## STUDY MATERIAL
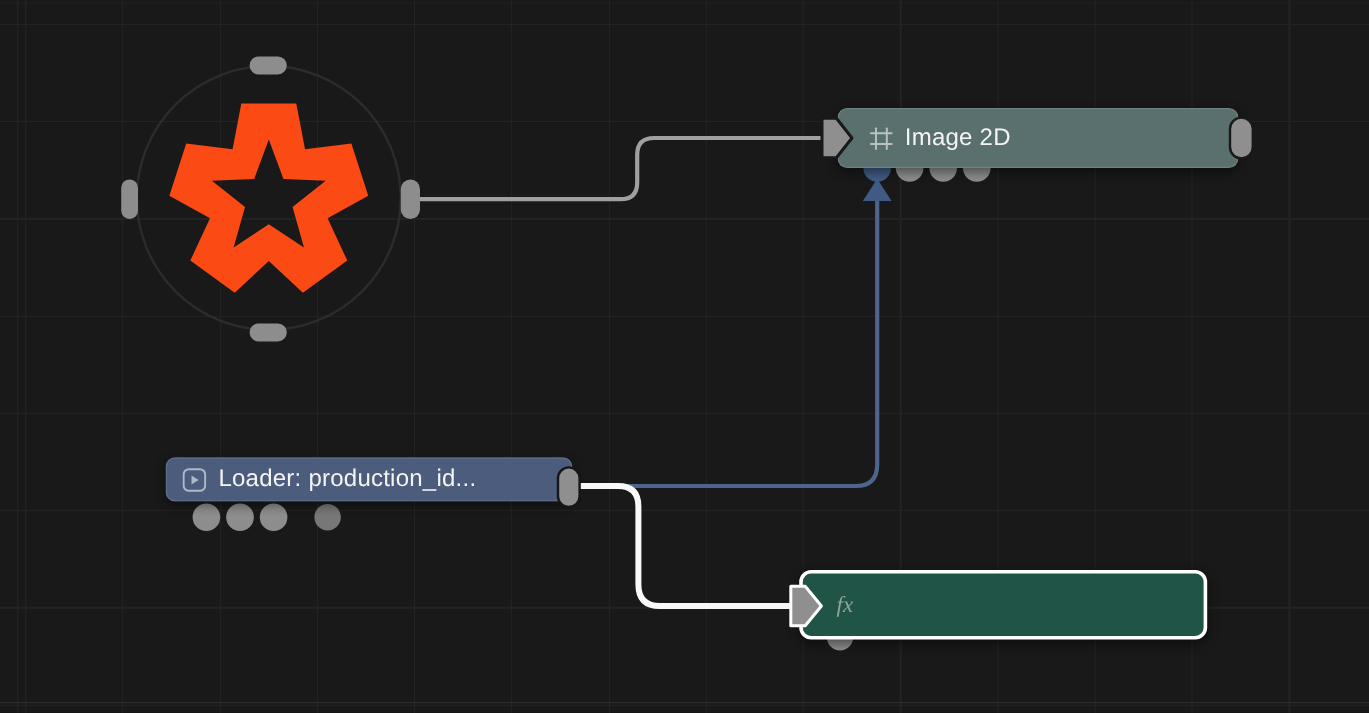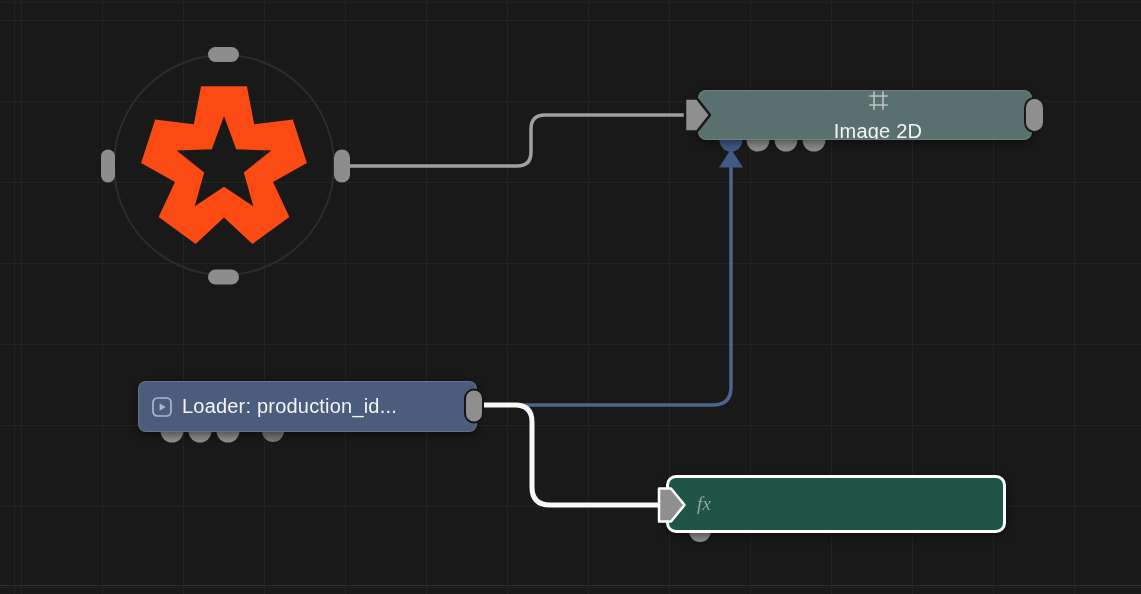"Image 2D" .node-image2d { flex-direction: column -> none }
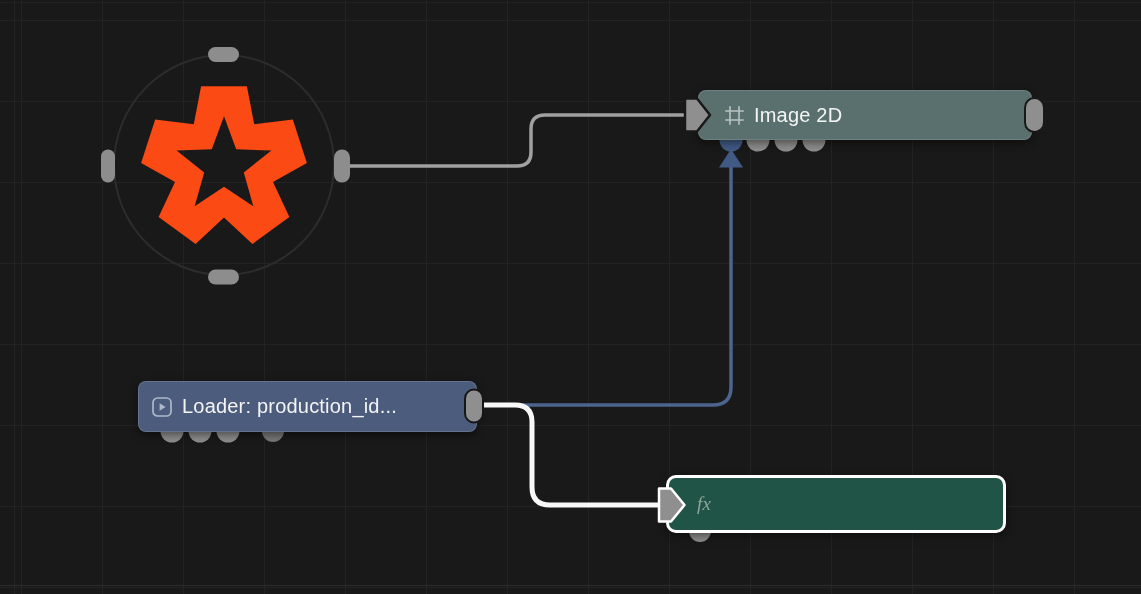"Loader: production_id..." .node-loader { height: 51px -> 37px }
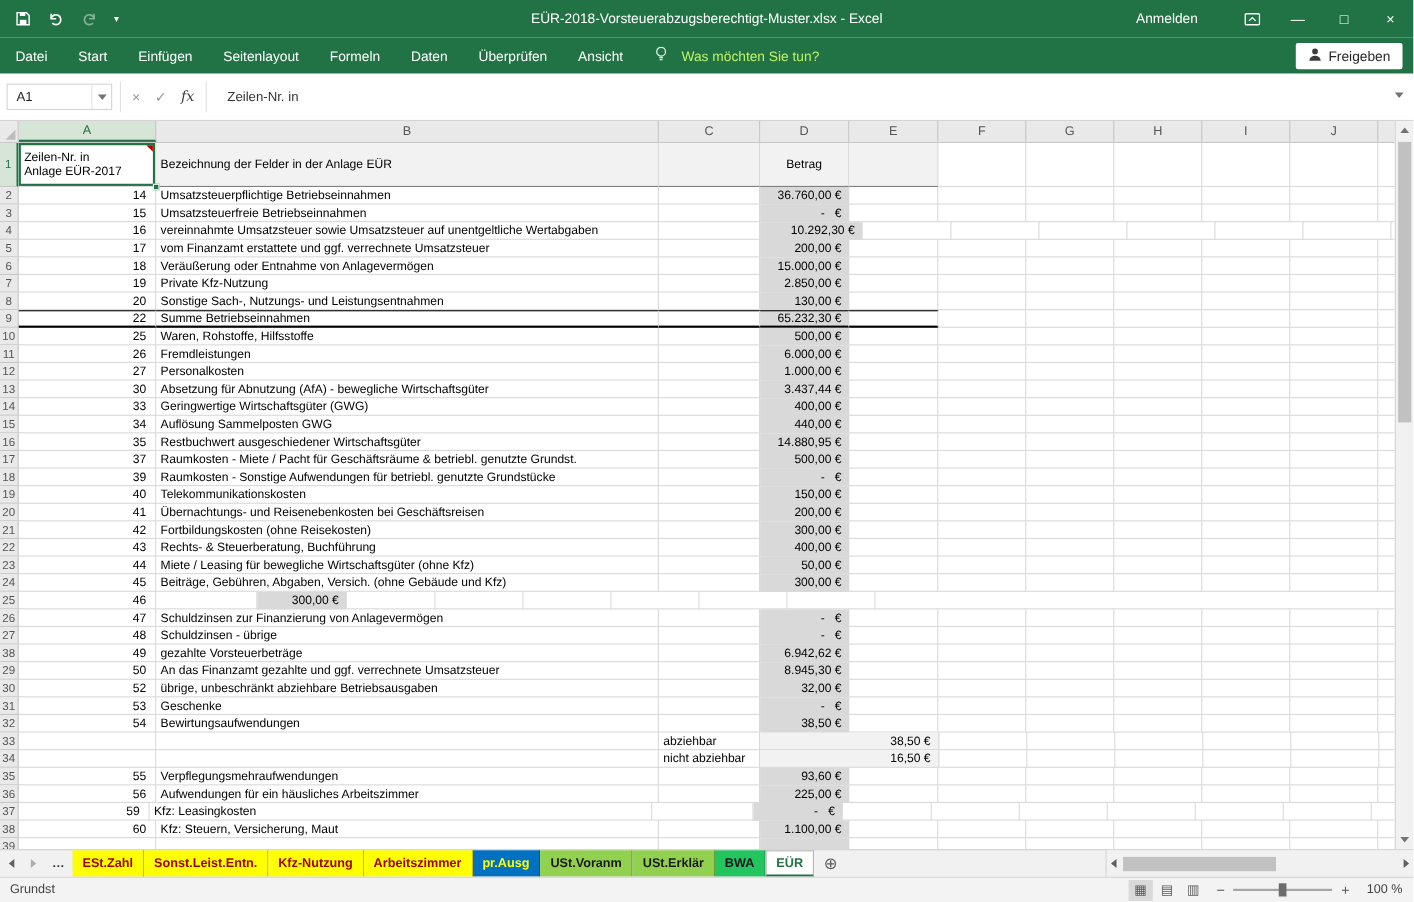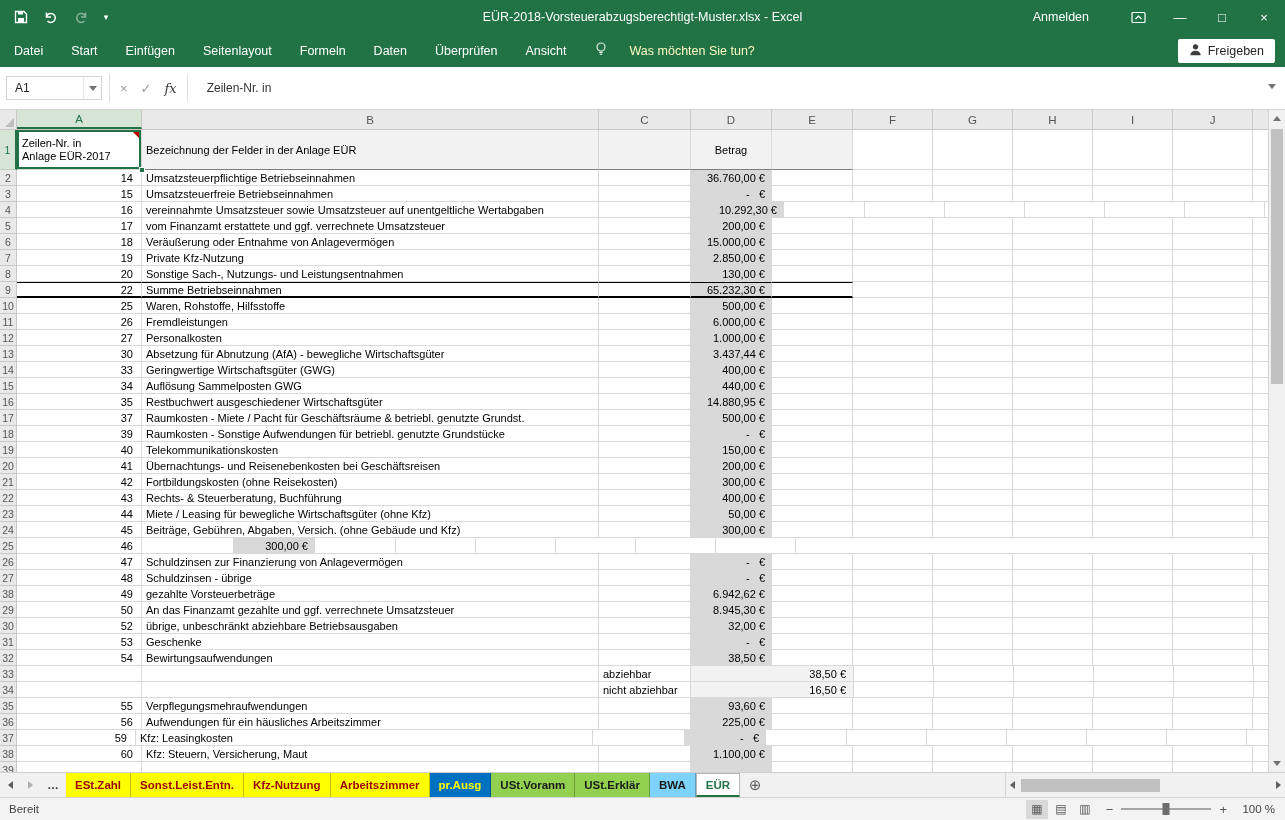"Was möchten Sie tun?" .tellme { color: #fef9c3 -> #bef264; gap: 23px -> 13px }
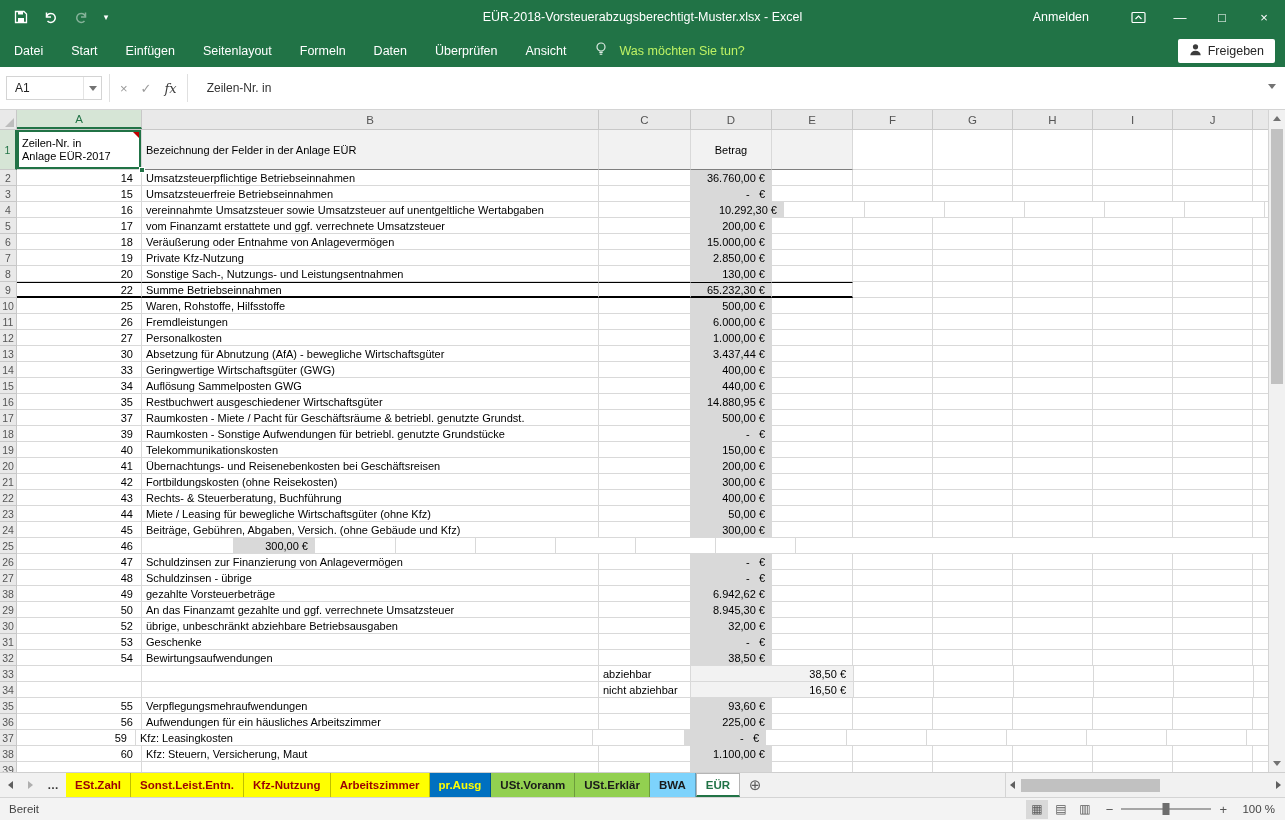"BWA" div.stab { background: #7dd3fc -> #22c55e }
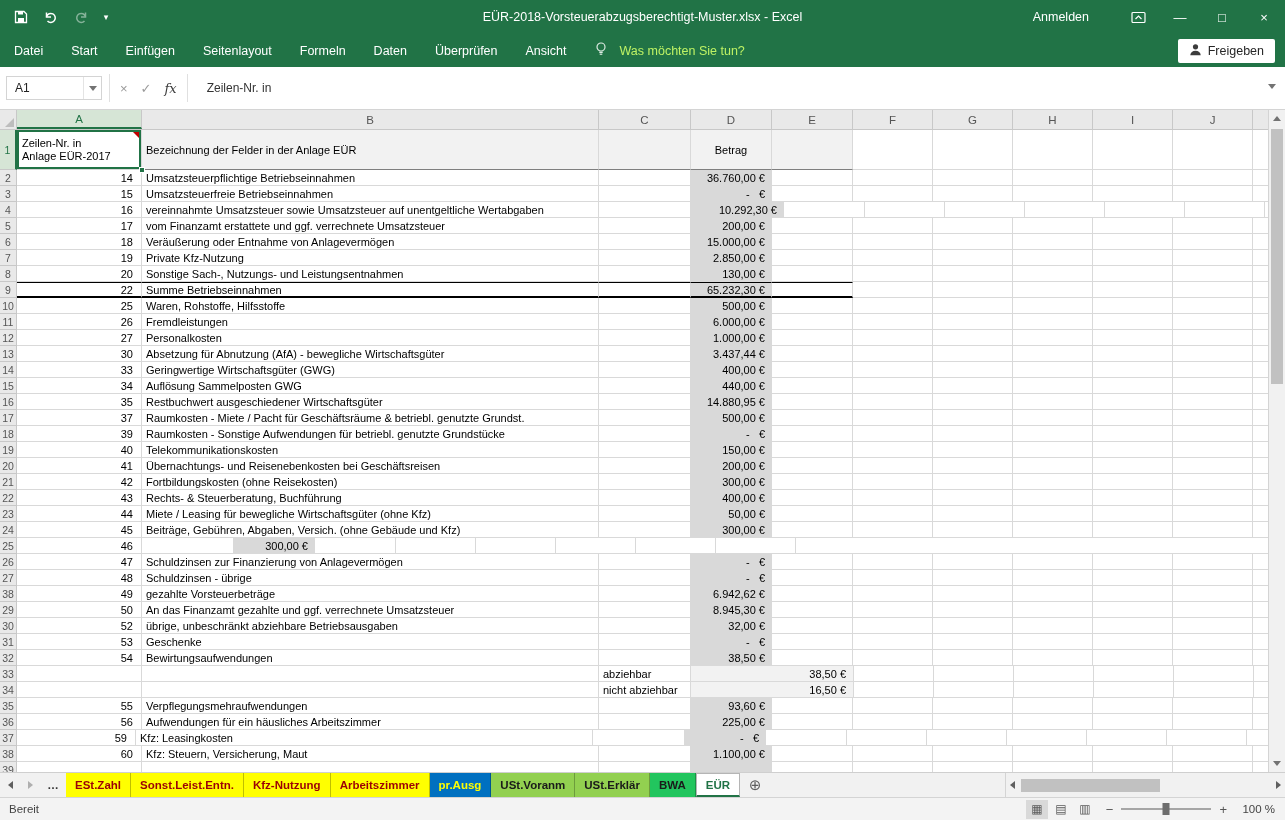"Bereit" div.sb-left { text: Bereit -> Grundst }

## ACTIVITY
The result should be all the records, retyped exactly, with no pictures among them.

## RESPONSE AREA
"Image 2D" .node-image2d { flex-direction: column -> none }
"Loader: production_id..." .node-loader { height: 51px -> 37px }
"Was möchten Sie tun?" .tellme { color: #fef9c3 -> #bef264; gap: 23px -> 13px }
"BWA" div.stab { background: #7dd3fc -> #22c55e }
"Bereit" div.sb-left { text: Bereit -> Grundst }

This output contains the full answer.